EXERCISE OBJECTIVE
Nothing but the pictures gets dropped; retype every entry exactly.

Edit difference data
★ ★ ★ ★ ★ ★ ★
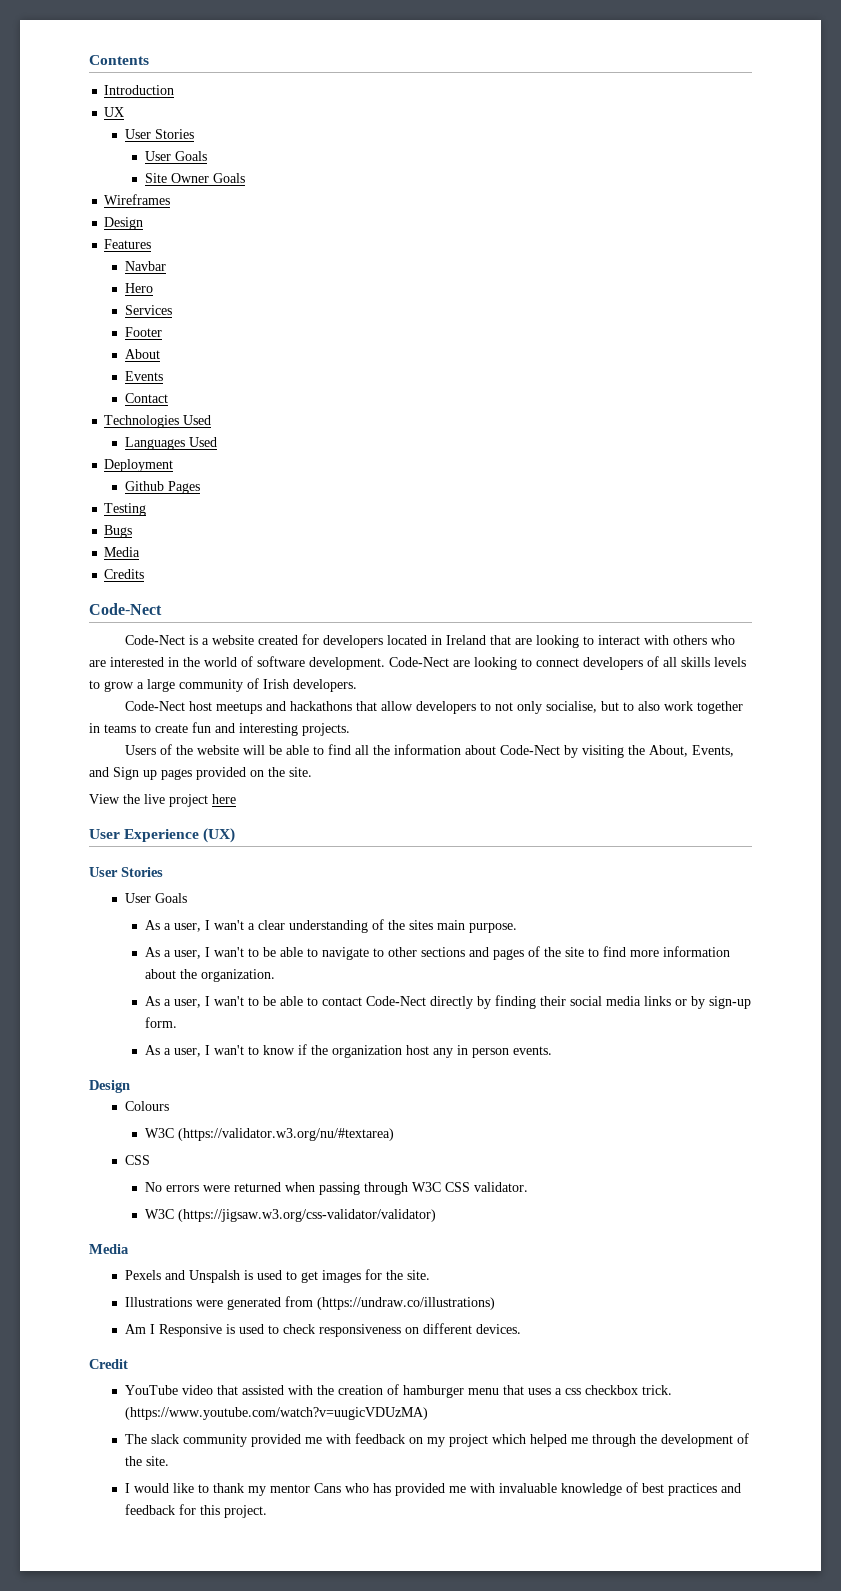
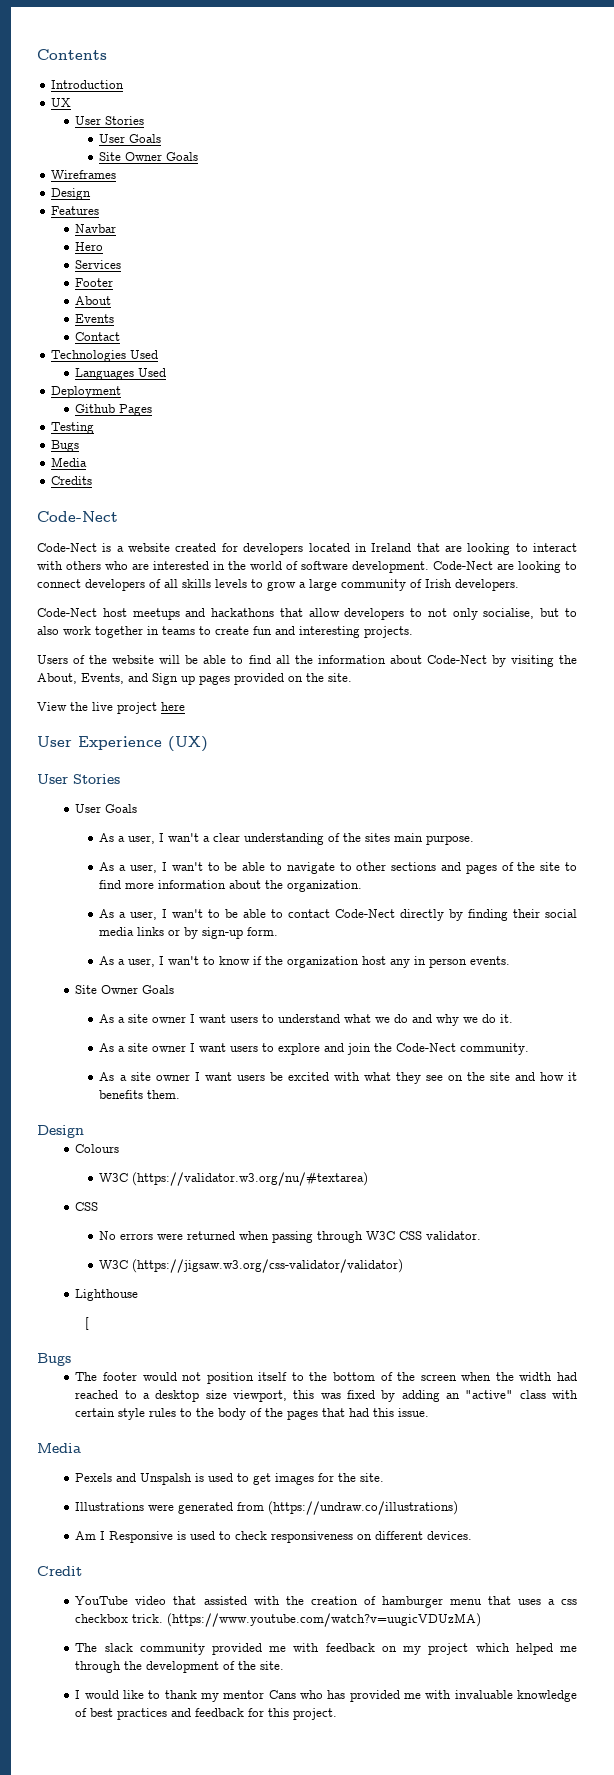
(553, 1050) none -> [75,985,175,994] [99,1014,514,1026] [99,1043,530,1055] [99,1072,578,1084] [99,1090,181,1099] // Site Owner Goals // As a site owner I want users to understand what we do and why we do it. // As a site owner I want users to explore and join the Code-Nect community. // As a site owner I want users be excited with what they see on the site and how it benefits them.
(437, 1215) none -> [75,1289,139,1301] [85,1317,90,1330] [37,1353,71,1366] [75,1372,577,1384] [75,1390,578,1402] [75,1408,430,1420] // Lighthouse // [ // Bugs // The footer would not position itself to the bottom of the screen when the width had reached to a desktop size viewport, this was fixed by adding an "active" class with certain style rules to the body of the pages that had this issue.

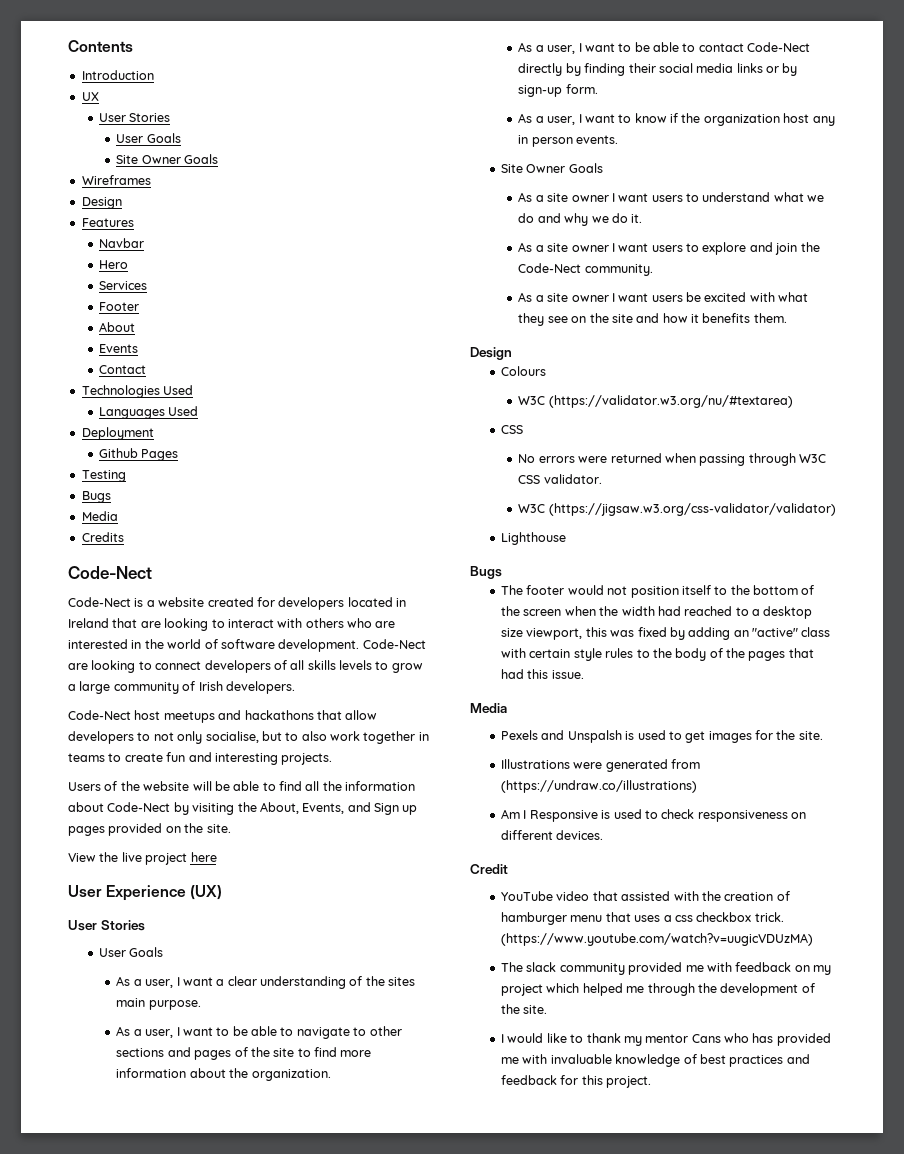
[168,833,200,842] wan't -> [182,977,213,986] want
[171,862,203,871] wan't -> [182,1027,213,1036] want
[172,909,204,918] wan't -> [584,43,615,52] want
[168,956,200,965] wan't -> [584,114,615,123] want
[85,1317,90,1330] // [ -> (567, 538) none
★ ★ ★ ★ ★ ★ ★
TASK OUTPUT
(553, 1050) none -> [75,985,175,994] [99,1014,514,1026] [99,1043,530,1055] [99,1072,578,1084] [99,1090,181,1099] // Site Owner Goals // As a site owner I want users to understand what we do and why we do it. // As a site owner I want users to explore and join the Code-Nect community. // As a site owner I want users be excited with what they see on the site and how it benefits them.
(437, 1215) none -> [75,1289,139,1301] [85,1317,90,1330] [37,1353,71,1366] [75,1372,577,1384] [75,1390,578,1402] [75,1408,430,1420] // Lighthouse // [ // Bugs // The footer would not position itself to the bottom of the screen when the width had reached to a desktop size viewport, this was fixed by adding an "active" class with certain style rules to the body of the pages that had this issue.

[168,833,200,842] wan't -> [182,977,213,986] want
[171,862,203,871] wan't -> [182,1027,213,1036] want
[172,909,204,918] wan't -> [584,43,615,52] want
[168,956,200,965] wan't -> [584,114,615,123] want
[85,1317,90,1330] // [ -> (567, 538) none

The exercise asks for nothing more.